Günün birinde yaptırmış koskocaman bir saray (olur iş değil, çalışanlar
da varmış demek o zaman!) ve tebaasına haber salmış dört koldan:
“Duyduk duymadık demeyin! Tüm tembeller gelip yaşayabilir bu yeni sarayda.
Bir elleri yağda, diğeri balda olacak. Tembellerin şahı padişahımızın lütfudur,
duyulmuş ola! Padişahım çok yaşa!” Çok geçmeden, bilmem kaç günlük
yoldan hiç üşenmeden çıkıp gelen “tembeller”le dolup taşmış koca saray.
Hangi hazine dayanır bunca yüke?
Batıp gitmiş haliyle, yol açtığı enflasyonist etkiler de caba.
Masal bu ya, zavallı kral bile borç bulmak için kapı kapı dolaşmaya,
hatta çalışmaya başlamış. Bakmış olacağı yok, anlamak için gerçek
tembelleri, kundaklayıp vermiş ateşi dört bir yandan o güzelim saraya
(kendisi değil tabii, onca adamı ne diye besler yıllar boyunca!).
Tembeller düşmüş can derdine, patlamış mı sana korkunç bir hengâme!

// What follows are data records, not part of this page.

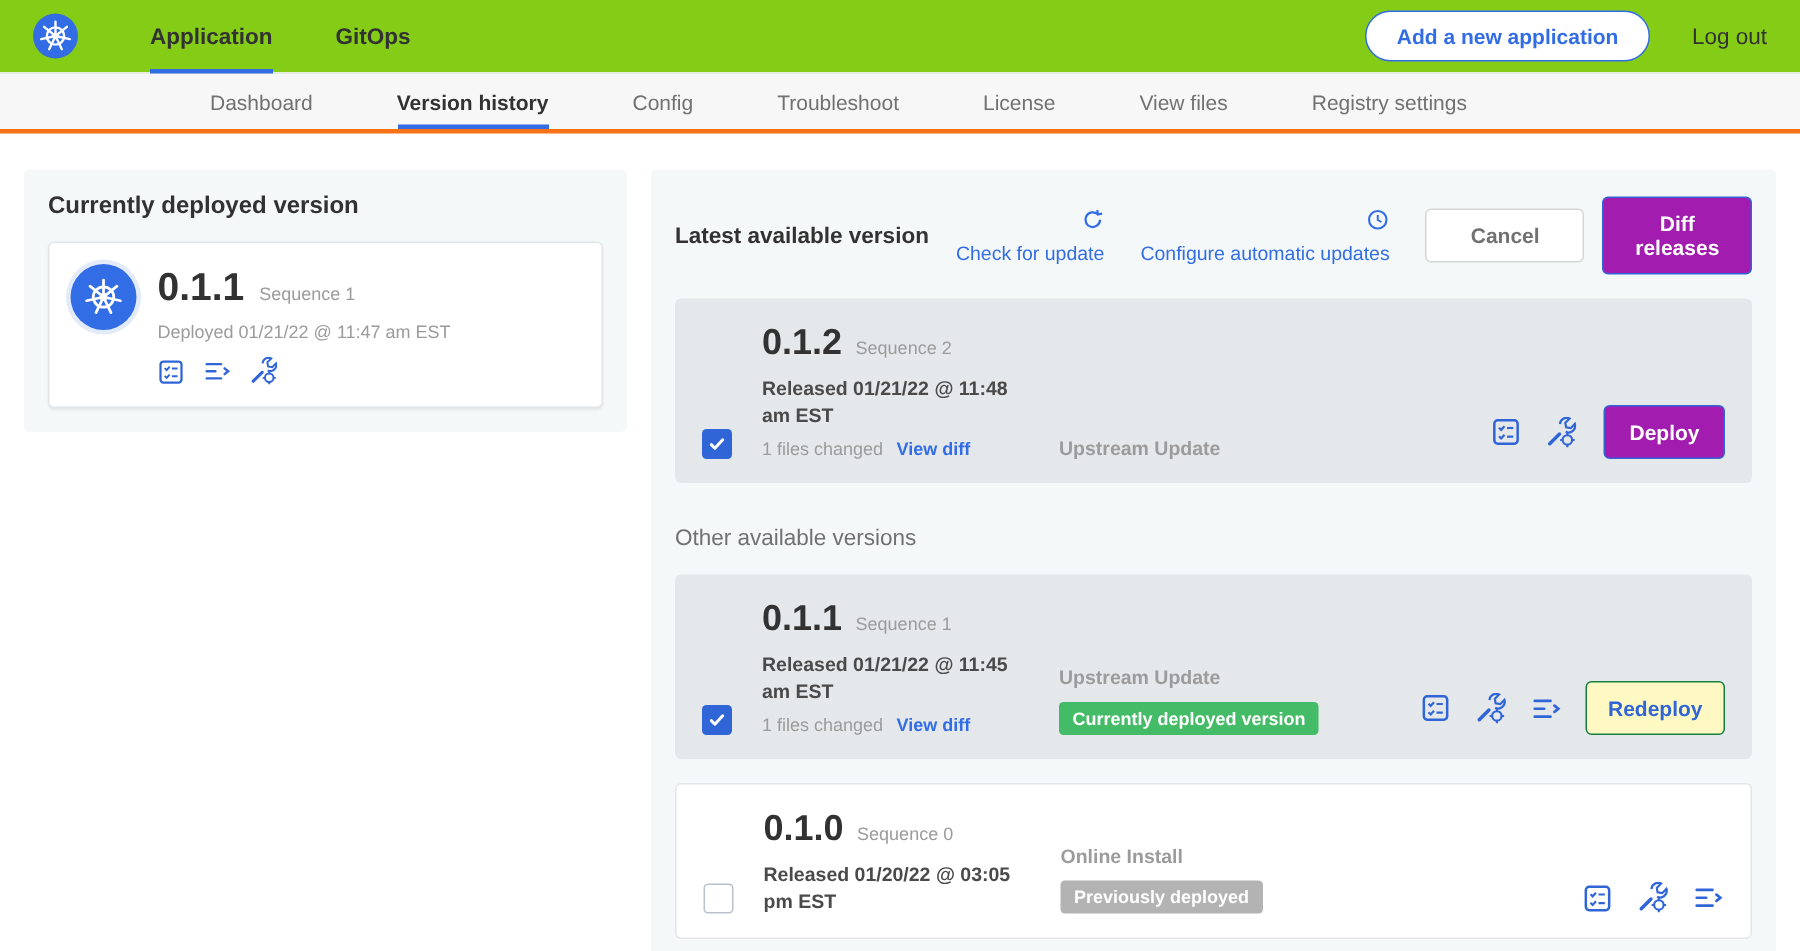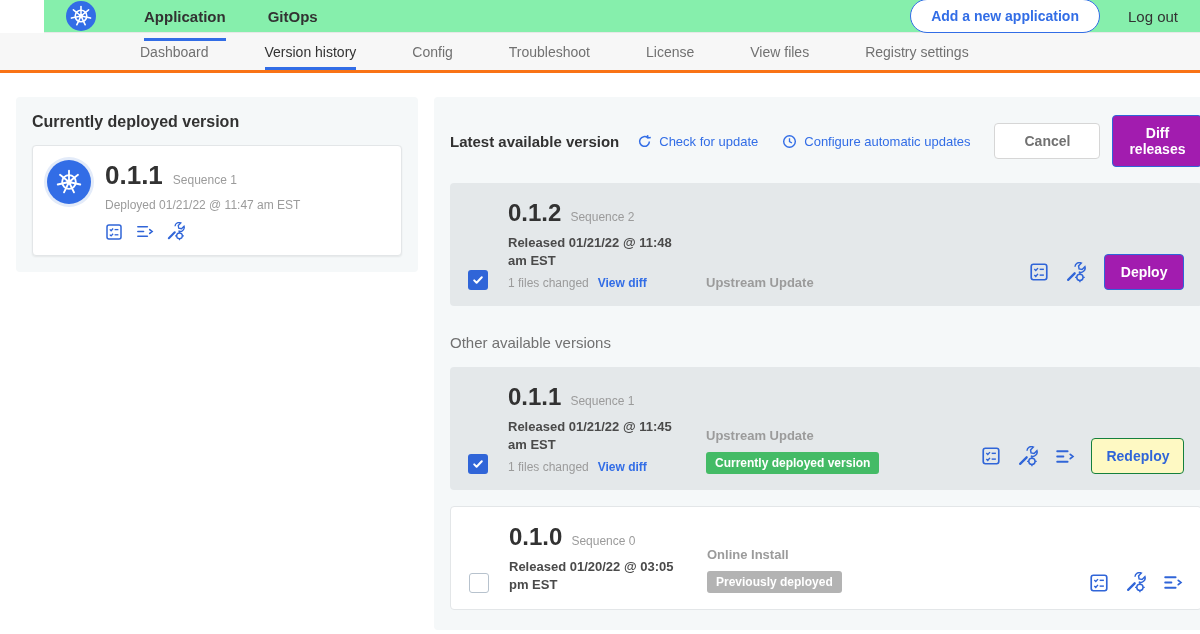--- a/index.html
+++ b/index.html
@@ -13,7 +13,7 @@
   .app { width:1200px; height:634px; overflow:hidden; background:#fff; }
 
   
-  .navbar { height:33px; display:flex; align-items:center; padding:0 22px; border-bottom:1px solid #e8e8e8; background:#86efac;margin-left:44px; }
+  .navbar { height:49px; display:flex; align-items:center; padding:0 22px; border-bottom:1px solid #e8e8e8; background:#84cc16; }
   .logo { width:30px; height:30px; border-radius:50%; background:#326de6; display:flex; align-items:center; justify-content:center; margin-right:48px; flex:none; }
   .nav-tab { height:49px; display:flex; align-items:center; margin-right:42px; font-size:15px; font-weight:bold; color:#323232; cursor:pointer; }
   .nav-tab.active { box-shadow: inset 0 -3px 0 #326de6; }

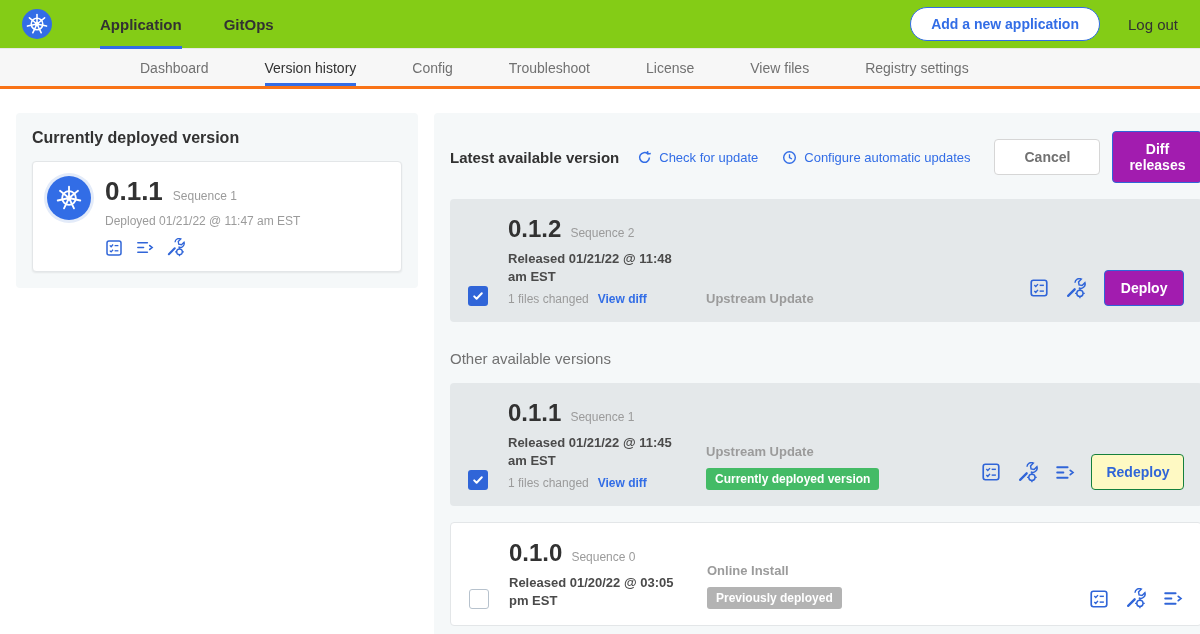--- a/index.html
+++ b/index.html
@@ -24,7 +24,7 @@
   
   .subnav { height:40px; background:#f7f7f7; border-bottom:3px solid #f97316; display:flex; align-items:stretch; padding-left:140px; }
   .subnav-item { display:flex; align-items:center; margin-right:56px; font-size:14px; color:#717171; cursor:pointer; white-space:nowrap; }
-  .subnav-item.active { color:#323232; font-weight:normal; box-shadow: inset 0 -3px 0 #326de6; }
+  .subnav-item.active { color:#323232; font-weight:bold; box-shadow: inset 0 -3px 0 #326de6; }
 
   
   .main { display:flex; gap:16px; padding:24px 16px 16px 16px; align-items:flex-start; }

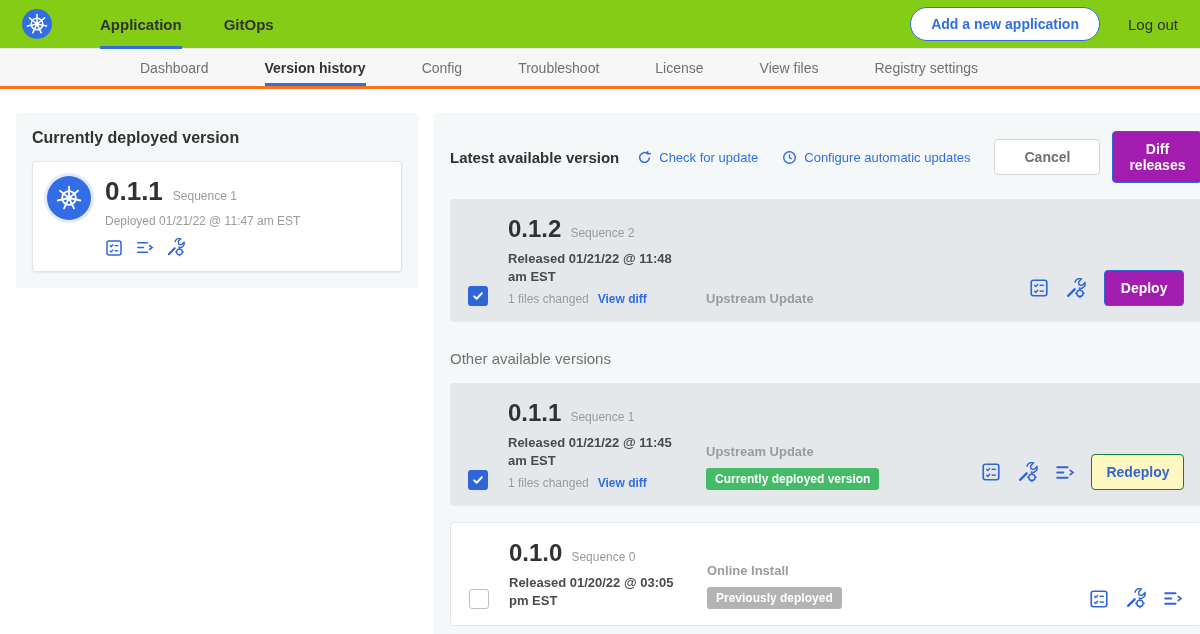--- a/index.html
+++ b/index.html
@@ -45,7 +45,7 @@
   .right-panel { flex:1; background:#f5f8f9; border-radius:4px; padding:18px 16px 20px 16px; min-height:500px; }
   .avail-header { display:flex; align-items:center; }
   .avail-title { font-size:15px; font-weight:bold; margin-right:18px; white-space:nowrap; }
-  .header-link { display:inline-flex; align-items:flex-end; gap:7px; color:#326de6; font-size:13px; cursor:pointer; margin-right:24px; white-space:nowrap; }
+  .header-link { display:inline-flex; align-items:flex-end; gap:7px; color:#326de6; font-size:13px; cursor:pointer; margin-right:24px; white-space:nowrap;flex-direction:column; }
   .cancel-btn { margin-left:auto; background:#fff; border:1px solid #d6d6d6; border-radius:4px; color:#717171; font-size:14px; font-weight:bold; padding:9px 29px; cursor:pointer; font-family:inherit; }
   .primary-btn { background:#a21caf; border:1px solid #3065d8; color:#fff; font-weight:bold; font-size:14px; border-radius:4px; padding:9px 16px; margin-left:12px; cursor:pointer; font-family:inherit; }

Canhıraş çığlıklar, müthiş bir kargaşa, kaçan kaçana!
Çabucak boşalmış o koca saray.
Yok yok, öyle tamamen değil… İki tip kalmış içerde, ellerinde de birer cıgara.
Biri diğerine, “Git şurdan bir ateş al da, tellendirelim bir cıgara” demiş;
öbürü de “Bekle yahu, yedi aylık mısın nesin, ateş gelir birazdan buraya!”